Code change snippets:

· · · ·

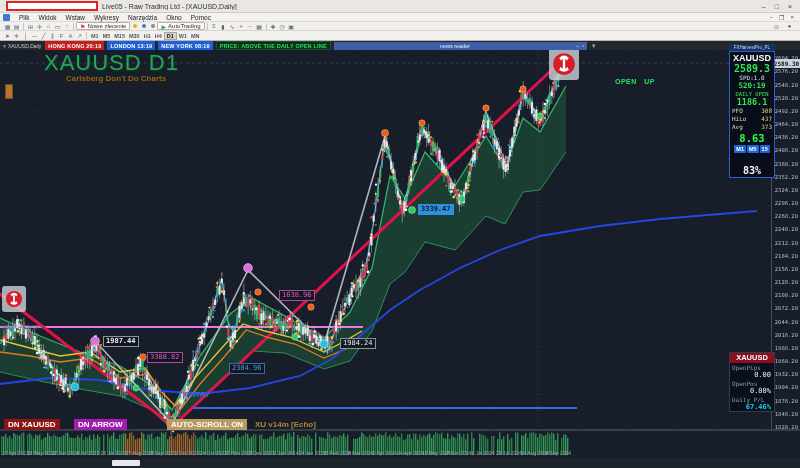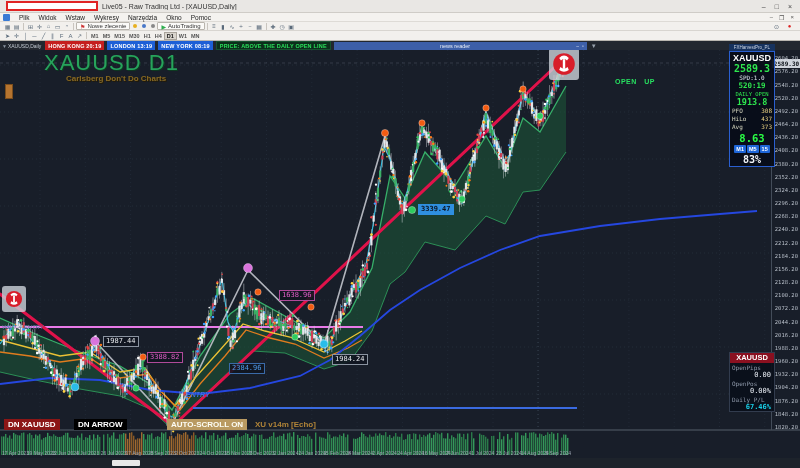--- a/index.html
+++ b/index.html
@@ -1615,7 +1615,7 @@
       <div class="ip-spd">SPD:1.0</div>
       <div class="ip-time">520:19</div>
       <div class="ip-dolbl">DAILY OPEN</div>
-      <div class="ip-doval">1913.8</div>
+      <div class="ip-doval">1186.1</div>
       <div class="ip-row">
         <span>PFO</span>
           <span>308</span>

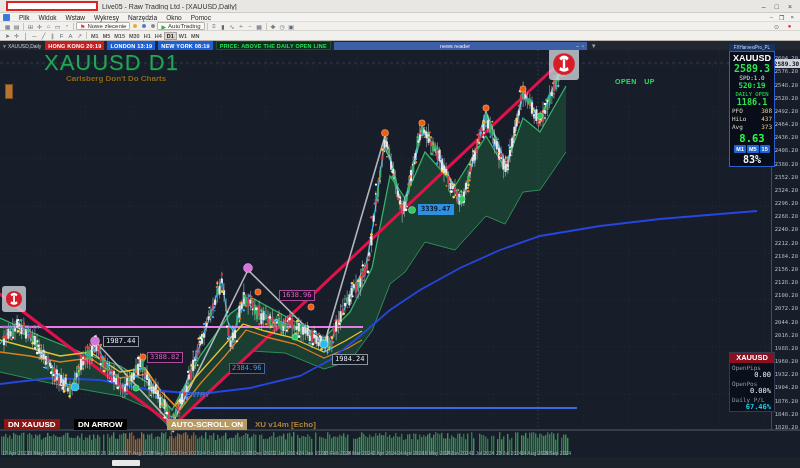--- a/index.html
+++ b/index.html
@@ -81,7 +81,7 @@
   .ip-chips{display:flex;gap:1px;justify-content:center;margin-top:1px}
   .chip{background:#1e66d8;color:#fff;font-size:5.5px;font-weight:bold;padding:1px 2px;border-radius:1px;
     font-family:"Liberation Sans",sans-serif}
-  .ip-pct{color:#f2f5f9;font-weight:bold;font-size:10px;margin-top:1px}
+  .ip-pct{color:#f2f5f9;font-weight:bold;font-size:10px;margin-top:12px}
   .pos-panel{position:absolute;left:729px;top:311px;width:46px;background:rgba(10,15,26,.92);
     border:1px solid #323c4e;z-index:6;font-family:"DejaVu Sans Mono",monospace}
   .pp-head{background:#8a1020;color:#fff;font-weight:bold;font-size:7.5px;text-align:center;

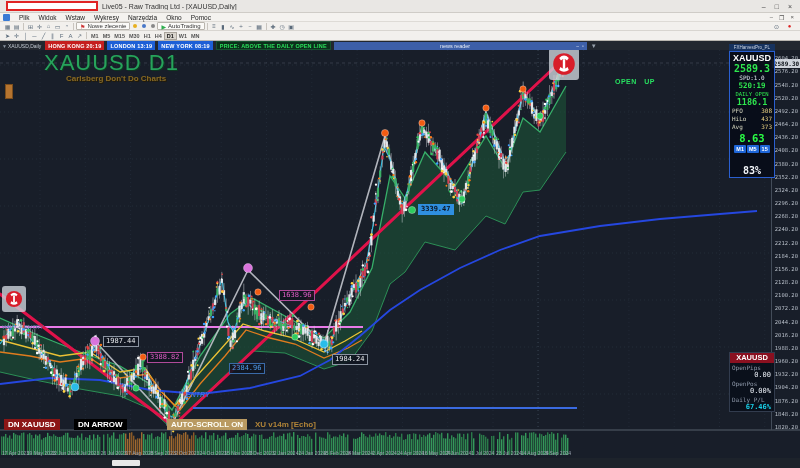--- a/index.html
+++ b/index.html
@@ -1582,7 +1582,7 @@
     <div id="entry-txt" class="overlay">ENTRY</div>
     <div id="left-mark" class="overlay"></div>
     <div id="price-labels">
-        <div class="plabel" style="left: 103px; top: 295px; color: rgb(232, 235, 238); border: 1px solid rgb(138, 147, 160);">1987.44</div>
+        <div class="plabel" style="left: 103px; top: 295px; color: rgb(232, 235, 238); border: 1px solid rgb(138, 147, 160); font-weight: bold;">1987.44</div>
         <div class="plabel" style="left: 147px; top: 311px; color: rgb(227, 95, 200); border: 1px solid rgb(176, 74, 154);">3388.82</div>
         <div class="plabel" style="left: 229px; top: 322px; color: rgb(79, 154, 232); border: 1px solid rgb(58, 106, 168);">2384.96</div>
         <div class="plabel" style="left: 279px; top: 249px; color: rgb(227, 95, 200); border: 1px solid rgb(176, 74, 154);">1638.96</div>

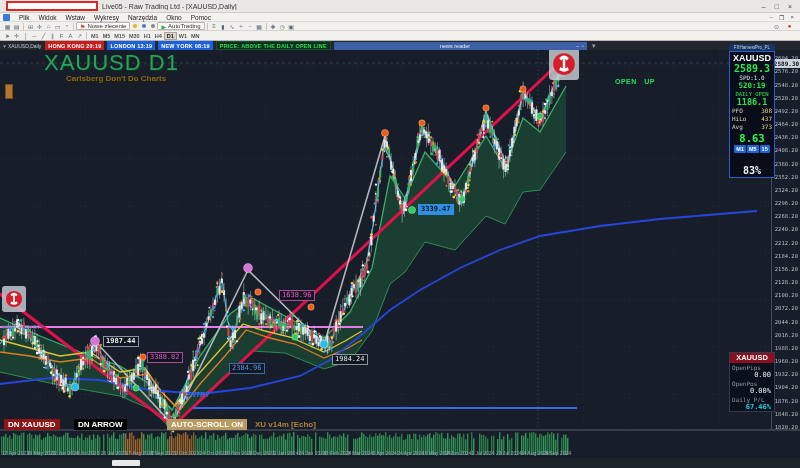--- a/index.html
+++ b/index.html
@@ -1586,7 +1586,7 @@
         <div class="plabel" style="left: 147px; top: 311px; color: rgb(227, 95, 200); border: 1px solid rgb(176, 74, 154);">3388.82</div>
         <div class="plabel" style="left: 229px; top: 322px; color: rgb(79, 154, 232); border: 1px solid rgb(58, 106, 168);">2384.96</div>
         <div class="plabel" style="left: 279px; top: 249px; color: rgb(227, 95, 200); border: 1px solid rgb(176, 74, 154);">1638.96</div>
-        <div class="plabel" style="left: 332px; top: 297px; color: rgb(232, 235, 238); border: 1px solid rgb(138, 147, 160); margin-top: 16px;">1984.24</div>
+        <div class="plabel" style="left: 340px; top: 297px; color: rgb(232, 235, 238); border: 1px solid rgb(138, 147, 160);">1984.24</div>
         <div class="plabel" style="left: 418px; top: 163px; color: rgb(10, 20, 34); border: 1px solid rgb(47, 143, 224); background: rgb(47, 143, 224); font-weight: bold;">3339.47</div>
       </div>
     <div id="round-badges">

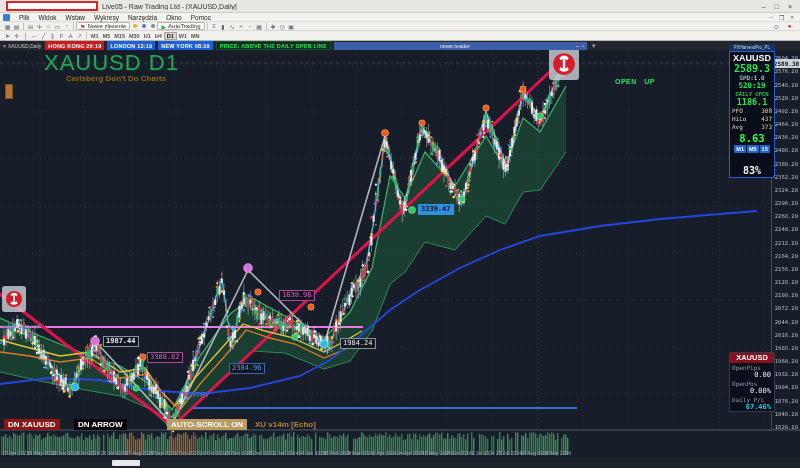--- a/index.html
+++ b/index.html
@@ -101,7 +101,7 @@
   .fchip{position:absolute;top:378px;height:11px;display:flex;align-items:center;padding:0 4px;
     font-size:8px;font-weight:bold;color:#fff;z-index:6;white-space:nowrap}
   #dn-square{left:4px;background:#8c1616}
-  #dn-arrow{left:74px;background:#000000}
+  #dn-arrow{left:74px;background:#a21caf}
   #autoscroll{left:167px;background:#b99a62;color:#fdfdf5}
   #echo{left:251px;background:transparent;color:#b08438}
   #dates{position:absolute;left:0;top:409px;width:800px;height:8px;z-index:6}

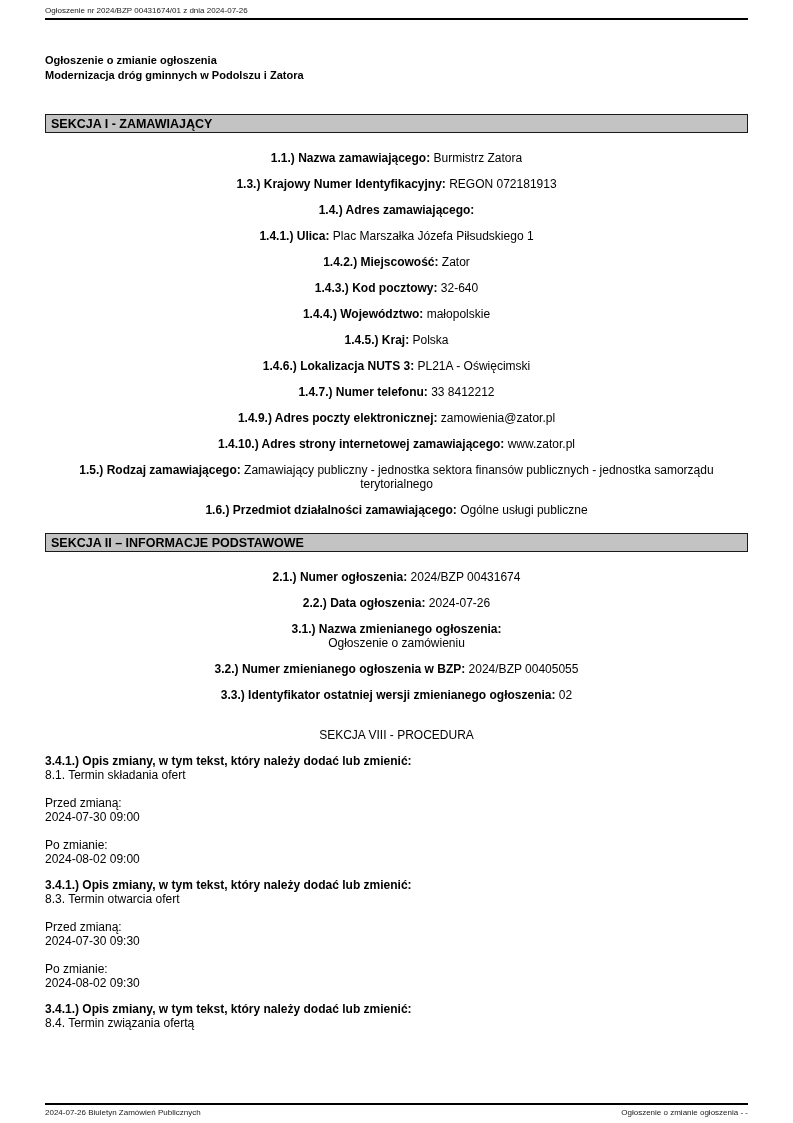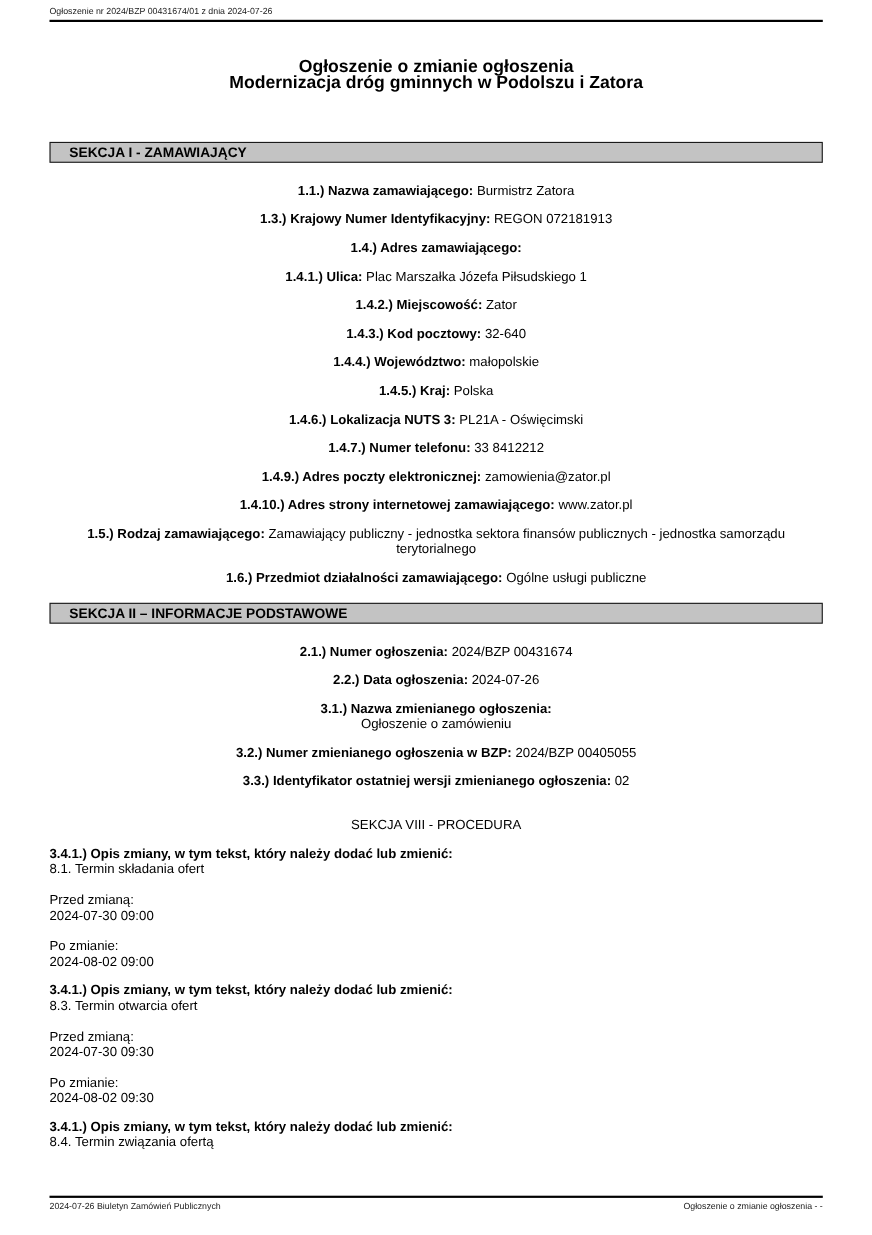--- a/index.html
+++ b/index.html
@@ -13,9 +13,9 @@
   .header-meta { padding-top: 6px; font-size: 8px; color: #1a1a1a; }
   .top-rule { border: none; border-top: 2px solid #000; margin: 3px 0 0; }
   .doc-title {
-    margin-top: 33px; margin-bottom: 46px;
-    text-align: center; font-weight: bold;
-    font-size: 16px; line-height: 15px;
+    margin-top: 33px; margin-bottom: 31px;
+    font-weight: bold;
+    font-size: 11px; line-height: 15px;
   }
   .section-bar {
     margin: 16px 0 18px; height: 19px;

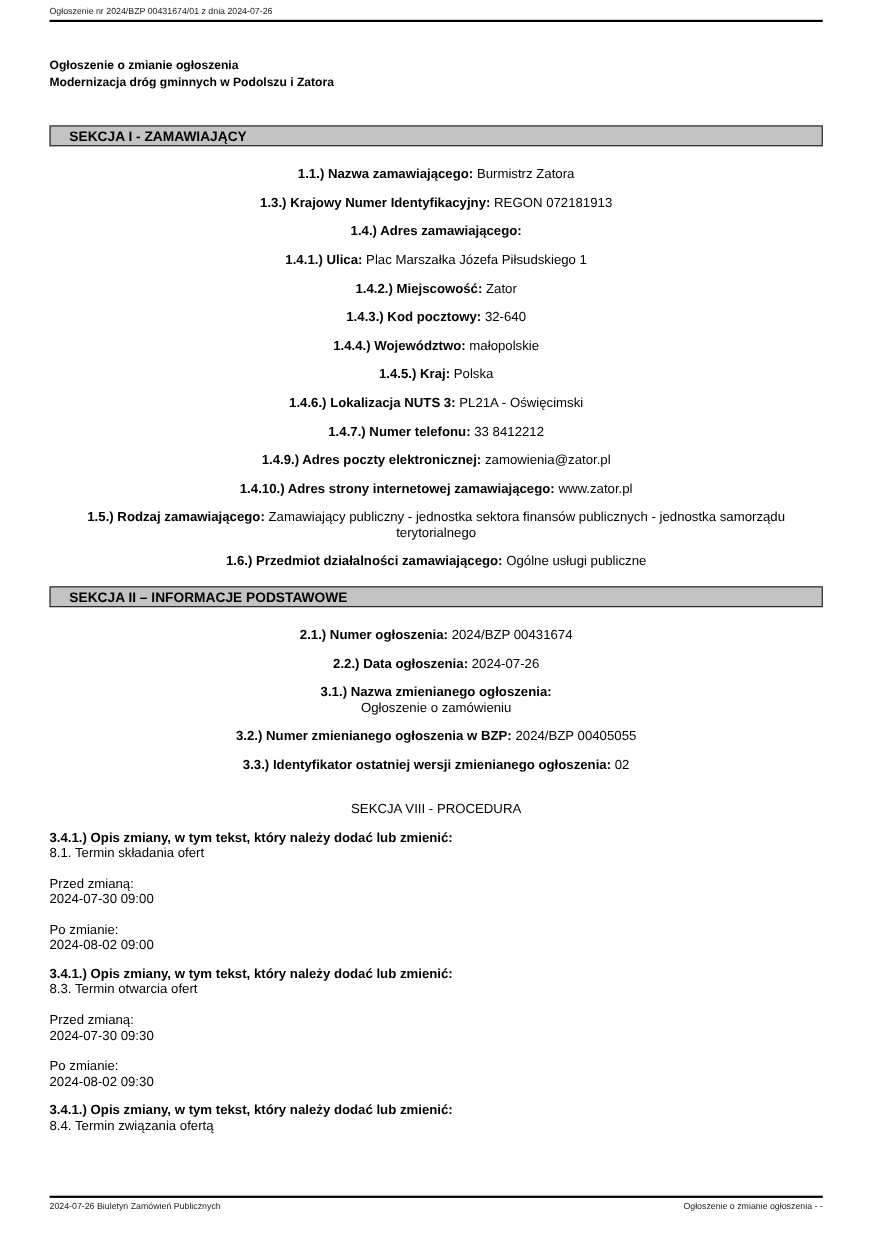--- a/index.html
+++ b/index.html
@@ -20,7 +20,7 @@
   .section-bar {
     margin: 16px 0 18px; height: 19px;
     background: #c3c3c3; border: 1px solid #1a1a1a;
-    display: flex; align-items: center; padding-left: 17px;
+    display: flex; align-items: center; padding-left: 5px;
     font-weight: bold; font-size: 12.5px;
   }
   .field { margin: 12px 0; font-size: 12px; line-height: 14px; text-align: center; }

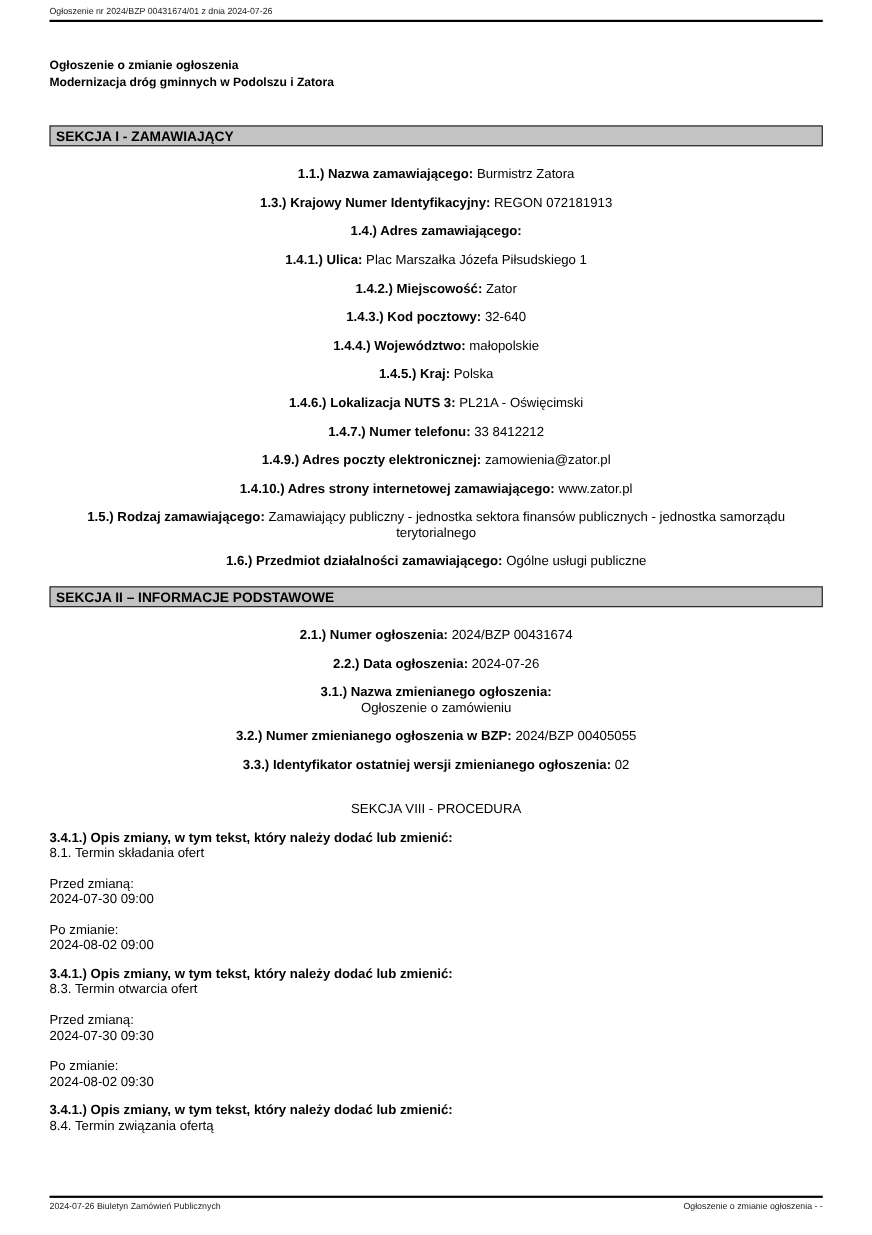--- a/index.html
+++ b/index.html
@@ -27,7 +27,7 @@
   .field strong { font-weight: bold; }
   .change-block { margin: 12px 0; font-size: 12px; line-height: 14px; }
   .change-pair { margin-top: 14px; }
-  .page-footer { position: absolute; left: 45px; right: 45px; bottom: 22px; font-size: 8px; color: #1a1a1a; }
+  .page-footer { position: absolute; left: 45px; right: 45px; bottom: 6px; font-size: 8px; color: #1a1a1a; }
   .footer-rule { border: none; border-top: 2px solid #000; margin: 0 0 3px; }
   .footer-row { display: flex; justify-content: space-between; }
 </style>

· · · ·

### [EXERCISE INSTRUCTIONS]
Write the entries above out again exactly, omitting each image.

### [RESPONSE]
--- a/index.html
+++ b/index.html
@@ -1615,7 +1615,7 @@
       <div class="ip-spd">SPD:1.0</div>
       <div class="ip-time">520:19</div>
       <div class="ip-dolbl">DAILY OPEN</div>
-      <div class="ip-doval">1913.8</div>
+      <div class="ip-doval">1186.1</div>
       <div class="ip-row">
         <span>PFO</span>
           <span>308</span>

--- a/index.html
+++ b/index.html
@@ -81,7 +81,7 @@
   .ip-chips{display:flex;gap:1px;justify-content:center;margin-top:1px}
   .chip{background:#1e66d8;color:#fff;font-size:5.5px;font-weight:bold;padding:1px 2px;border-radius:1px;
     font-family:"Liberation Sans",sans-serif}
-  .ip-pct{color:#f2f5f9;font-weight:bold;font-size:10px;margin-top:1px}
+  .ip-pct{color:#f2f5f9;font-weight:bold;font-size:10px;margin-top:12px}
   .pos-panel{position:absolute;left:729px;top:311px;width:46px;background:rgba(10,15,26,.92);
     border:1px solid #323c4e;z-index:6;font-family:"DejaVu Sans Mono",monospace}
   .pp-head{background:#8a1020;color:#fff;font-weight:bold;font-size:7.5px;text-align:center;

--- a/index.html
+++ b/index.html
@@ -1582,7 +1582,7 @@
     <div id="entry-txt" class="overlay">ENTRY</div>
     <div id="left-mark" class="overlay"></div>
     <div id="price-labels">
-        <div class="plabel" style="left: 103px; top: 295px; color: rgb(232, 235, 238); border: 1px solid rgb(138, 147, 160);">1987.44</div>
+        <div class="plabel" style="left: 103px; top: 295px; color: rgb(232, 235, 238); border: 1px solid rgb(138, 147, 160); font-weight: bold;">1987.44</div>
         <div class="plabel" style="left: 147px; top: 311px; color: rgb(227, 95, 200); border: 1px solid rgb(176, 74, 154);">3388.82</div>
         <div class="plabel" style="left: 229px; top: 322px; color: rgb(79, 154, 232); border: 1px solid rgb(58, 106, 168);">2384.96</div>
         <div class="plabel" style="left: 279px; top: 249px; color: rgb(227, 95, 200); border: 1px solid rgb(176, 74, 154);">1638.96</div>

--- a/index.html
+++ b/index.html
@@ -1586,7 +1586,7 @@
         <div class="plabel" style="left: 147px; top: 311px; color: rgb(227, 95, 200); border: 1px solid rgb(176, 74, 154);">3388.82</div>
         <div class="plabel" style="left: 229px; top: 322px; color: rgb(79, 154, 232); border: 1px solid rgb(58, 106, 168);">2384.96</div>
         <div class="plabel" style="left: 279px; top: 249px; color: rgb(227, 95, 200); border: 1px solid rgb(176, 74, 154);">1638.96</div>
-        <div class="plabel" style="left: 332px; top: 297px; color: rgb(232, 235, 238); border: 1px solid rgb(138, 147, 160); margin-top: 16px;">1984.24</div>
+        <div class="plabel" style="left: 340px; top: 297px; color: rgb(232, 235, 238); border: 1px solid rgb(138, 147, 160);">1984.24</div>
         <div class="plabel" style="left: 418px; top: 163px; color: rgb(10, 20, 34); border: 1px solid rgb(47, 143, 224); background: rgb(47, 143, 224); font-weight: bold;">3339.47</div>
       </div>
     <div id="round-badges">

--- a/index.html
+++ b/index.html
@@ -101,7 +101,7 @@
   .fchip{position:absolute;top:378px;height:11px;display:flex;align-items:center;padding:0 4px;
     font-size:8px;font-weight:bold;color:#fff;z-index:6;white-space:nowrap}
   #dn-square{left:4px;background:#8c1616}
-  #dn-arrow{left:74px;background:#000000}
+  #dn-arrow{left:74px;background:#a21caf}
   #autoscroll{left:167px;background:#b99a62;color:#fdfdf5}
   #echo{left:251px;background:transparent;color:#b08438}
   #dates{position:absolute;left:0;top:409px;width:800px;height:8px;z-index:6}

--- a/index.html
+++ b/index.html
@@ -13,9 +13,9 @@
   .header-meta { padding-top: 6px; font-size: 8px; color: #1a1a1a; }
   .top-rule { border: none; border-top: 2px solid #000; margin: 3px 0 0; }
   .doc-title {
-    margin-top: 33px; margin-bottom: 46px;
-    text-align: center; font-weight: bold;
-    font-size: 16px; line-height: 15px;
+    margin-top: 33px; margin-bottom: 31px;
+    font-weight: bold;
+    font-size: 11px; line-height: 15px;
   }
   .section-bar {
     margin: 16px 0 18px; height: 19px;

--- a/index.html
+++ b/index.html
@@ -20,7 +20,7 @@
   .section-bar {
     margin: 16px 0 18px; height: 19px;
     background: #c3c3c3; border: 1px solid #1a1a1a;
-    display: flex; align-items: center; padding-left: 17px;
+    display: flex; align-items: center; padding-left: 5px;
     font-weight: bold; font-size: 12.5px;
   }
   .field { margin: 12px 0; font-size: 12px; line-height: 14px; text-align: center; }

--- a/index.html
+++ b/index.html
@@ -27,7 +27,7 @@
   .field strong { font-weight: bold; }
   .change-block { margin: 12px 0; font-size: 12px; line-height: 14px; }
   .change-pair { margin-top: 14px; }
-  .page-footer { position: absolute; left: 45px; right: 45px; bottom: 22px; font-size: 8px; color: #1a1a1a; }
+  .page-footer { position: absolute; left: 45px; right: 45px; bottom: 6px; font-size: 8px; color: #1a1a1a; }
   .footer-rule { border: none; border-top: 2px solid #000; margin: 0 0 3px; }
   .footer-row { display: flex; justify-content: space-between; }
 </style>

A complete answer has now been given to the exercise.